[[ Supplied data, beginning ]]

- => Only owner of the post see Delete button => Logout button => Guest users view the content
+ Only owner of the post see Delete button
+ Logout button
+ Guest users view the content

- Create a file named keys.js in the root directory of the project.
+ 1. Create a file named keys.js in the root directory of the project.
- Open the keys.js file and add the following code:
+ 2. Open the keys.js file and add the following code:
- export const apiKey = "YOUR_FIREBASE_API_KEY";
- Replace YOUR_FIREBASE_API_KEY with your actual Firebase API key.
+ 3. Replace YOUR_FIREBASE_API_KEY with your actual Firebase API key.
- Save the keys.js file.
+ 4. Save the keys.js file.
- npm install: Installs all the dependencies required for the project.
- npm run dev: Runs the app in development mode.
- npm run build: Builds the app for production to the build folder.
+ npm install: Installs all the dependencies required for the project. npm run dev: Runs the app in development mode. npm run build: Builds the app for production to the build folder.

[[ Supplied data, end ]]

• [Problem requirements]
Once you find the string "users" in a line of the records, copy that line.

• [Response to the task]
- => Only owner of the post see Delete button => Logout button => Guest users view the content
+ Guest users view the content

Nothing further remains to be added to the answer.